If I´ve got two initial conditions $x(0)=x_0$ and $v(0)=v_0$


I thought we could get velocity and position
with:




$\omega=\theta/t$ IS constant

$dv/dt= −ω^2 (C_1 \cos θ + C_2 \sin θ)$

$\int dv=\int−ω^2 (C_1 \cos \omega t + C_2 \sin \omega t)dt$

$-\int1/w^2 dv=C_1\int \cos (\omega t) dt+ C_2\int\sin (\omega t) dt$ is it correct?

Is it solvable?

 

[anuttarasammyak]

It seems all right. Do integration.

 

[fer Mnaj]

What should it go in each side of the equation? velocity and position??

 

[anuttarasammyak]

Velocity. Solve it first. Then in order to get position do time integration again.

 

Does the original expression have any vectors, that you might have omitted when writing it up? In it's current form its not clear what $a(t)$ refers to.

 

[vela]

It looks like a one-dimensional simple harmonic oscillator problem.

 

It looks like a one-dimensional simple harmonic oscillator problem.
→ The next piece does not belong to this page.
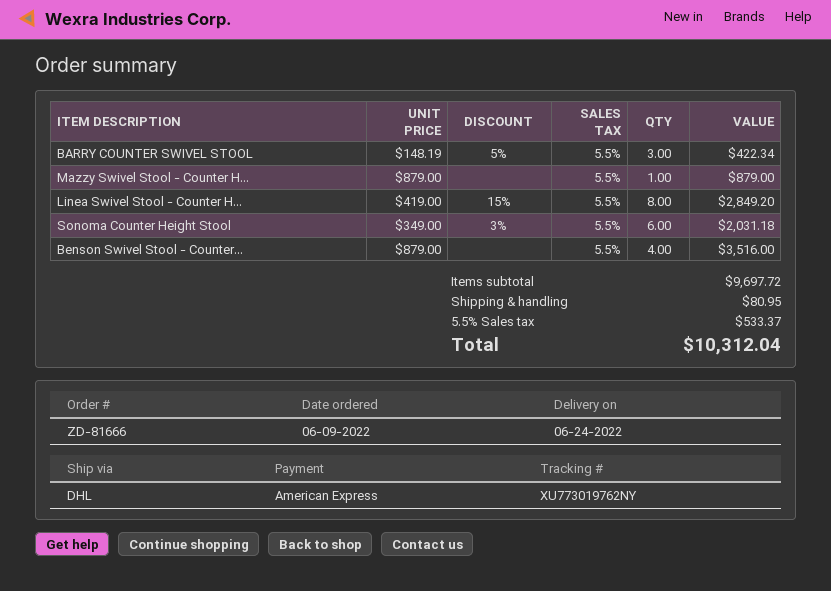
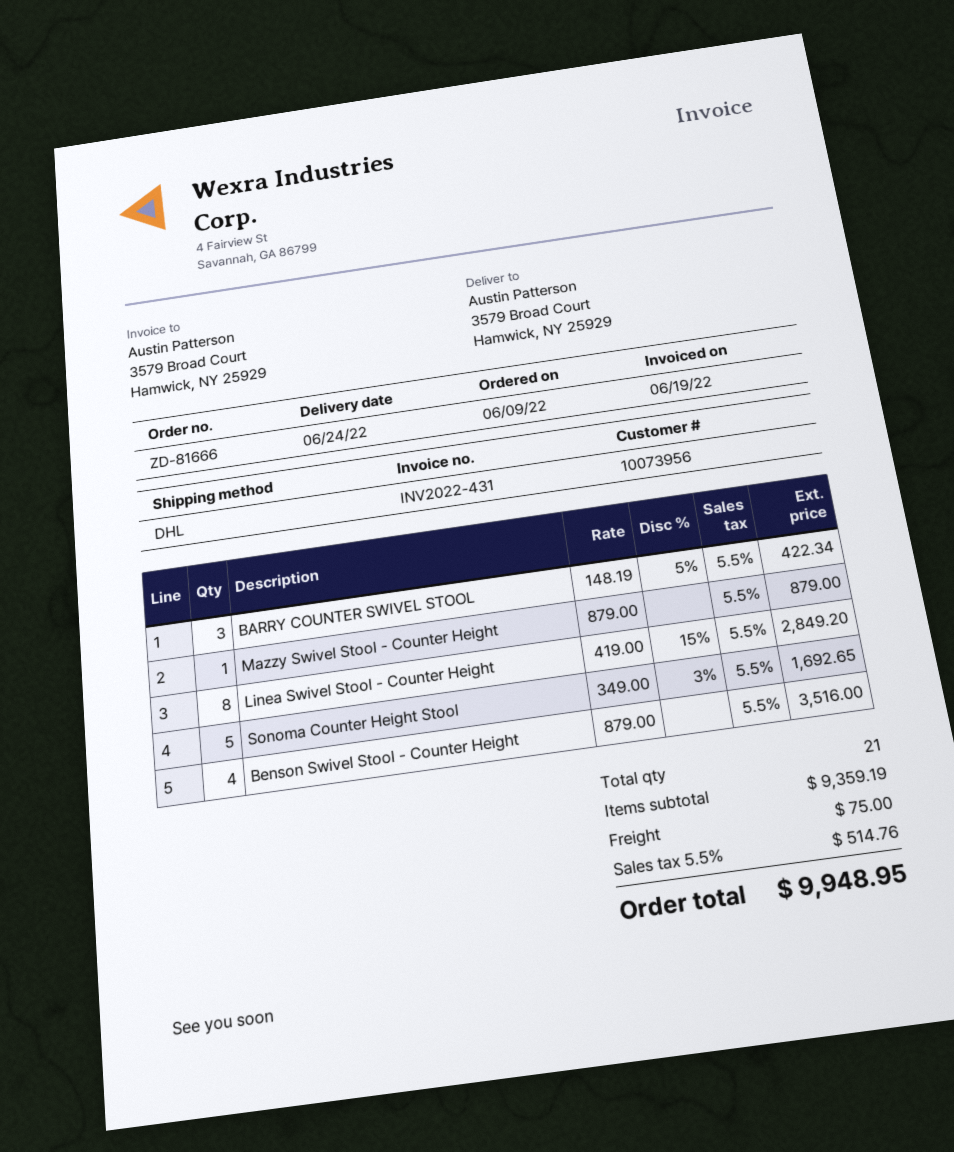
Sonoma Counter Height Stool: 6 x 349.00 - 3% = 2031.18 -> 5 x 349.00 - 3% = 1692.65
subtotal: 9697.72 -> 9359.19
shipping: 80.95 -> 75.00
tax: 5.5% = 533.37 -> 5.5% = 514.76
total: 10312.04 -> 9948.95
Yes, you’re right. When I looked at it this morning I initially thought $\theta$ was a polar angle or something, for a particle moving in a weird force field, but yes it makes much more sense that it is actually the phase angle 🙂. Explains the $-\omega^2$ out the front

 

[fer Mnaj]

I also noticed it was the simple harmonic oscillator, but usually its solved from position to acceleration. Its taking me too much time to figure out in the opposite way

 

@fer Mnaj if you think about the general form for the equation of motion for a harmonic oscillator, you should be able to write down the function $x(t)$.

But you can also just integrate the expression for $a(t)$ twice (do you know how to integrate trig functions?)

 

[fer Mnaj]

So I left it in: $-\int1/w^2 dv=C_1\int \cos (\omega t) dt+ C_2\int\sin (\omega t) dt$
now let $\omega t=u$ so $du/dt=\omega$ and $dt=du/\omega$
$-1/w^2\int dv=C_1\int \cos (u) du/\omega$ + $C_2\int\sin (u) du/\omega$
$-1/w^2\int dv=C_1/\omega\int \cos (u) du/$ + $C_2/\omega\int\sin (u) du$
$-1/w^2\int dv=C_1\omega^-1 sin(u)$ - $C_2\omega^-1 cos(u)$
$-1/w^2\int dv=C_1\omega^-1 sin(\omega t)$ - $C_2\omega^-1 cos(\omega t)$
Am I going right? what's next?

 

[fer Mnaj]

I missed the integration constants... how to aply them with the initial conditions i gave aa the begining?

 

[anuttarasammyak]

$$-\frac{1}{\omega^2}[v]^v_{v_0}=\frac{C_1}{\omega}[sin\omega t]^t_0 - \frac{C_2}{\omega}[cos\omega t]^t_0$$
$$-\frac{1}{\omega^2}v_0=- \frac{C_2}{\omega}$$
So you can find the value of $C_2$. Then further
$$-\frac{1}{\omega^2}\frac{dx}{dt}=\frac{C_1}{\omega}sin\omega t- \frac{C_2}{\omega}cos\omega t$$

 

[Chestermiller]

$$-\frac{1}{\omega^2}[v]^v_{v_0}=\frac{C_1}{\omega}[sin\omega t]^t_0 - \frac{C_2}{\omega}[cos\omega t]^t_0$$
$$-\frac{1}{\omega^2}v_0=- \frac{C_2}{\omega}$$
So you can find the value of $C_2$. Then further
$$-\frac{1}{\omega^2}\frac{dx}{dt}=\frac{C_1}{\omega}sin\omega t- \frac{C_2}{\omega}cos\omega t$$

This is incorrect.

I'm actually shocked that no one here has yet been able to correctly integrate this simple first order ODE subject to an initial condition. The correct solution for the velocity is $$v=\omega(C_2 \cos{\omega t}-C_1\sin{\omega t})+C$$ where C is the constant of integration. Substituting the initial condition into this gives: $$v_0=\omega C_2+C$$So the constant of integration is:
$$C=v_0-\omega C_2$$. And thus the velocity is:
$$v=(v_0-\omega C_2)+\omega(C_2 \cos{\omega t}-C_1\sin{\omega t})$$